From a vegan chickpea curry to a new way to cook a side of salmon, enjoy five delicious midweek meals, all for less than £25*. We've done the hard work for you and prepared a shopping list, shown at the bottom of the page – you can either shop online, choose Click+Collect or screenshot the list before you head in-store.

  1. Monday: Mozzarella baked tortelloni

    Monday: Mozzarella baked tortelloni

    2 x 250g packs cheese and tomato tortelloni
    2½ tbsp olive oil
    1 onion, finely sliced
    2 garlic cloves, crushed
    500g passata
    ½ x 250g bag baby spinach
    ½ x 30g pack fresh basil, leaves picked
    50g black olives, roughly chopped
    210g mozzarella, drained and roughly torn
    250g bag crunchy salad

    1. Preheat the grill of the oven to high. Bring a large pan of slightly salted water to the boil. Add the tortelloni and cook for 3 mins. Drain and set aside. They will be slightly undercooked but will continue to cook under the grill.

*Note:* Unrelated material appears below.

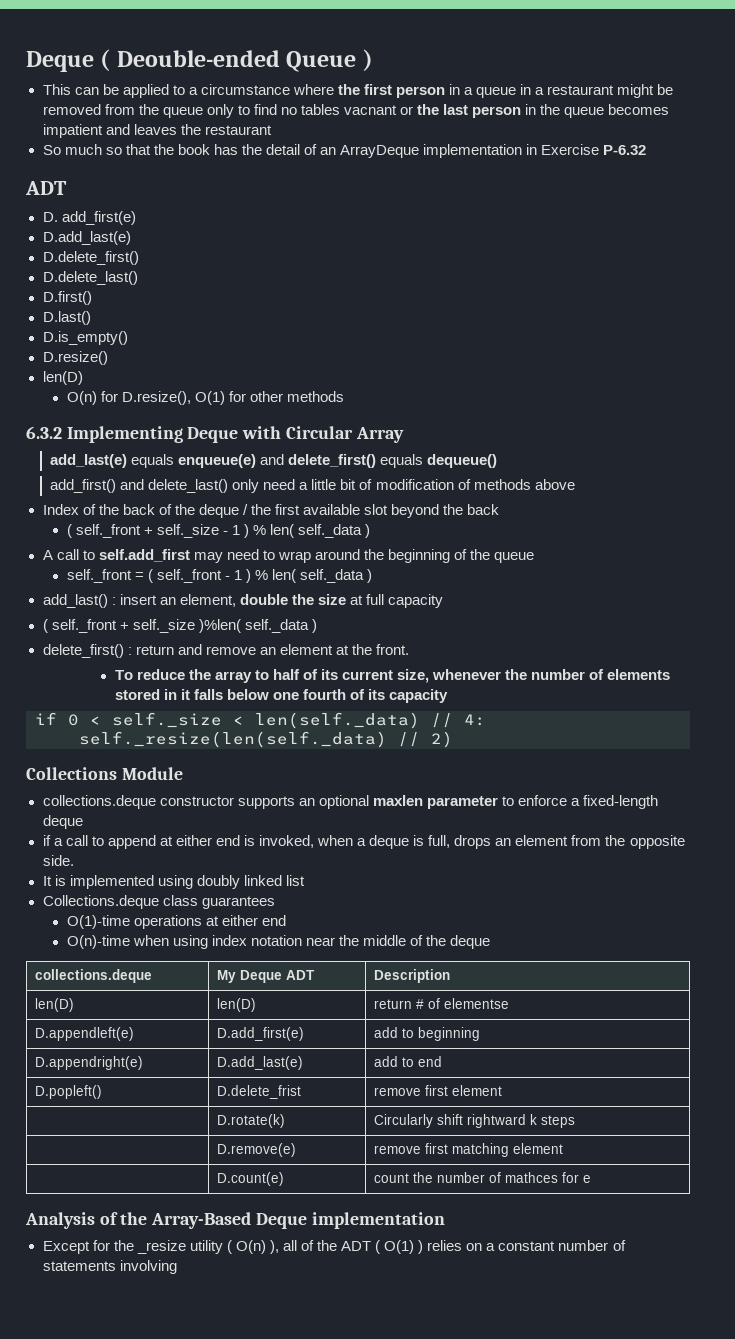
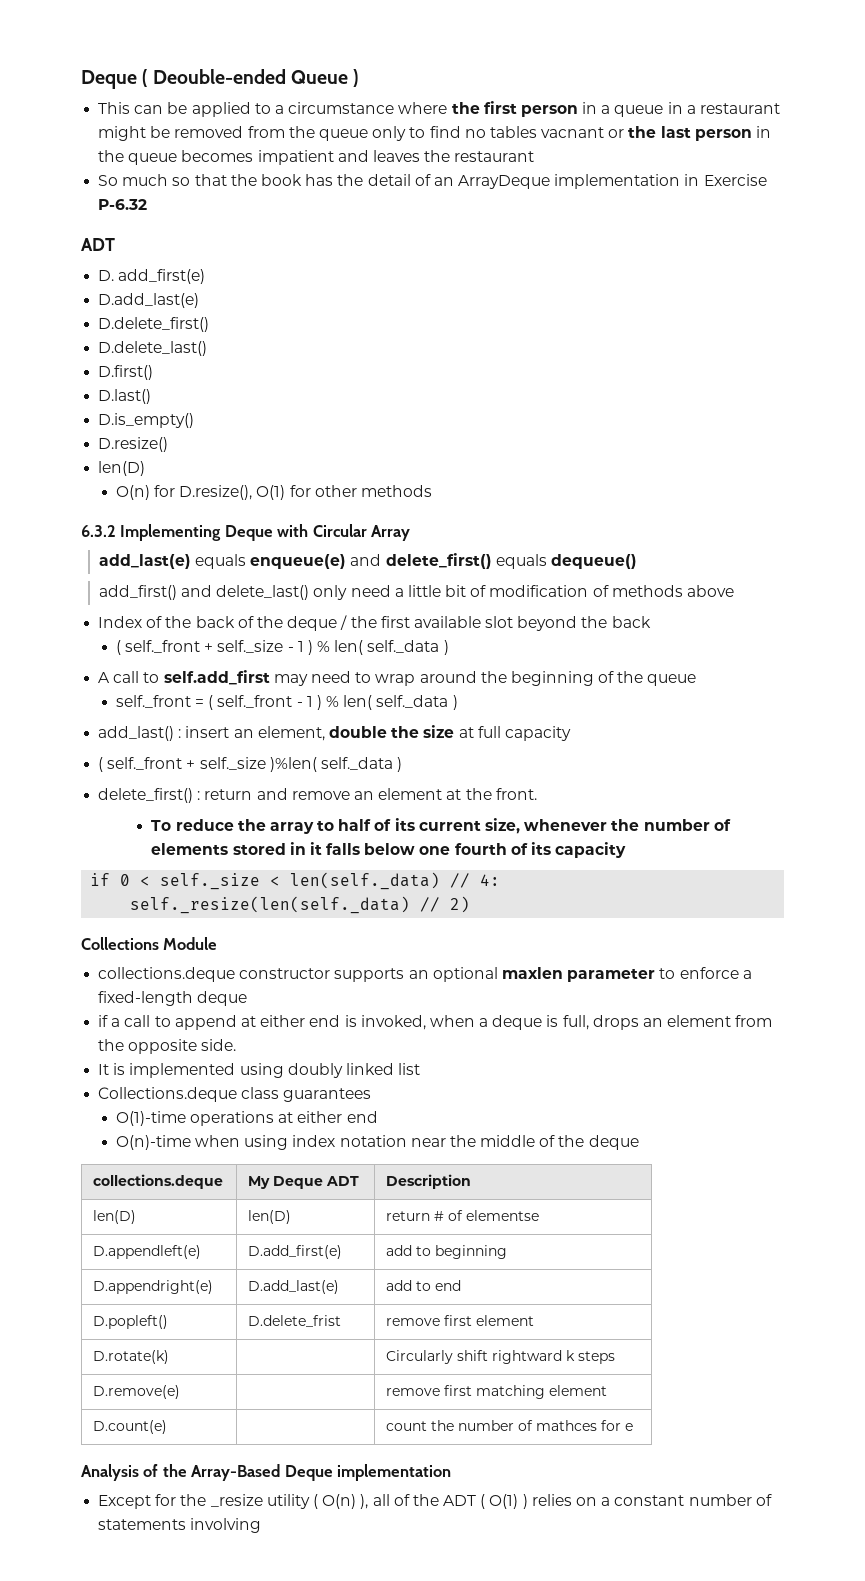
[216,1114,285,1128] | D.rotate(k) -> [93,1350,170,1364] D.rotate(k) |
[216,1143,296,1157] | D.remove(e) -> [93,1385,181,1399] D.remove(e) |
[216,1172,284,1186] | D.count(e) -> [93,1420,168,1434] D.count(e) |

    2. Meanwhile, heat 1 tbsp olive oil in a large, lidded frying pan. Add the onion and fry for 5 mins until starting to soften, then add the garlic and cook for 1 min. Add the passata, cover the pan with a lid, reduce the heat to medium and simmer for 10 mins. Stir through the spinach and cook for another 1-2 mins until wilted. Stir through most of the basil and add the tortelloni and olives to the sauce. Remove the pan from the heat.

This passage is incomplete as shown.